Write the entries out again in full and unchanged, dropping every image.
START Extracted material
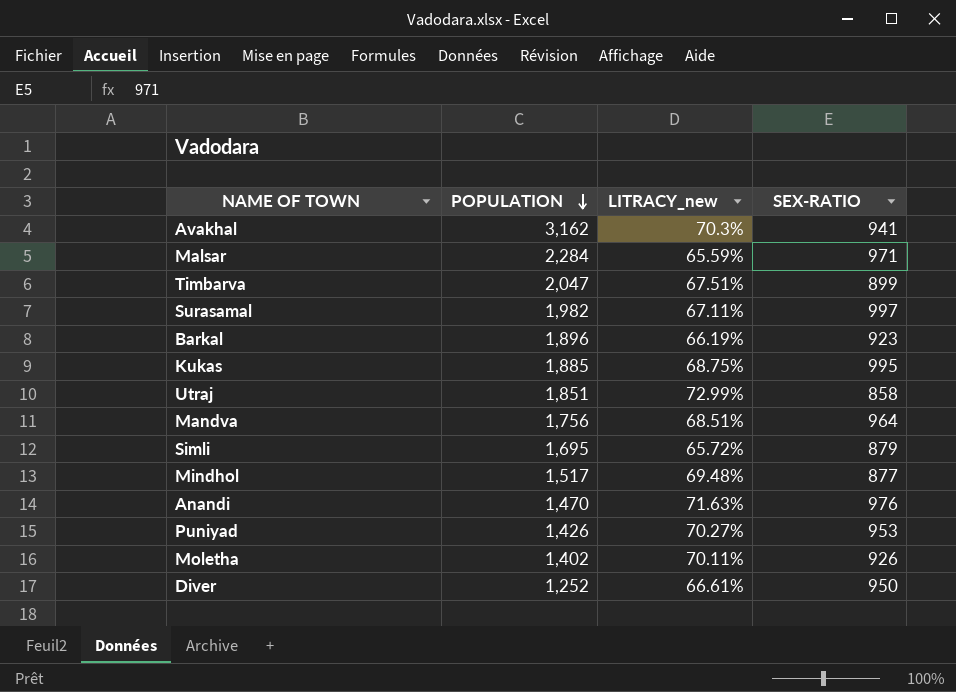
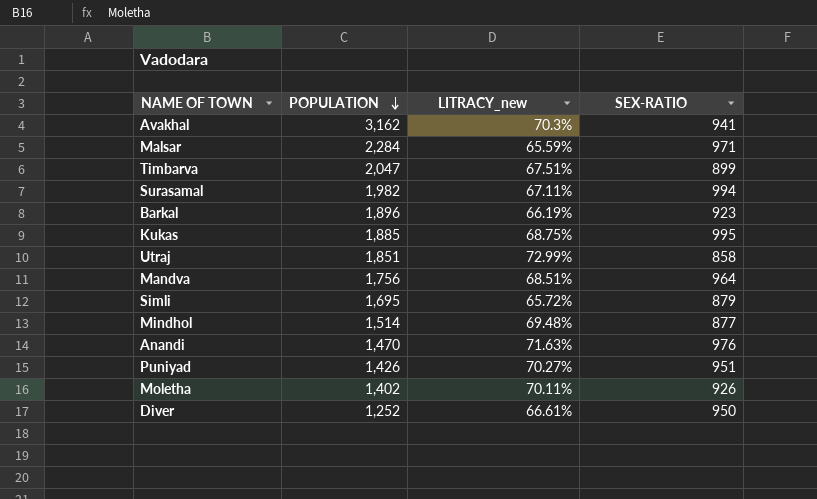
Surasamal | SEX-RATIO: 997 -> 994
Mindhol | POPULATION: 1,517 -> 1,514
Puniyad | SEX-RATIO: 953 -> 951

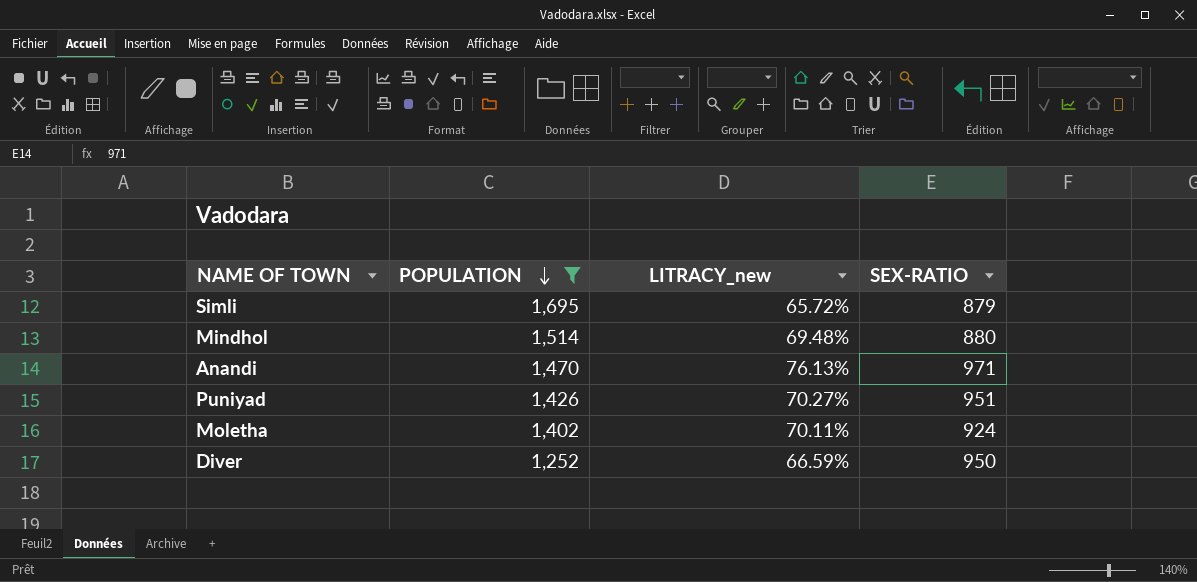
filter: none -> POPULATION <= 1,695
Mindhol | SEX-RATIO: 877 -> 880
Anandi | LITRACY_new: 71.63% -> 76.13%
Anandi | SEX-RATIO: 976 -> 971
Moletha | SEX-RATIO: 926 -> 924
Diver | LITRACY_new: 66.61% -> 66.59%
END Extracted material
**Answer below:**
Surasamal | SEX-RATIO: 997 -> 994
Mindhol | POPULATION: 1,517 -> 1,514
Puniyad | SEX-RATIO: 953 -> 951

filter: none -> POPULATION <= 1,695
Mindhol | SEX-RATIO: 877 -> 880
Anandi | LITRACY_new: 71.63% -> 76.13%
Anandi | SEX-RATIO: 976 -> 971
Moletha | SEX-RATIO: 926 -> 924
Diver | LITRACY_new: 66.61% -> 66.59%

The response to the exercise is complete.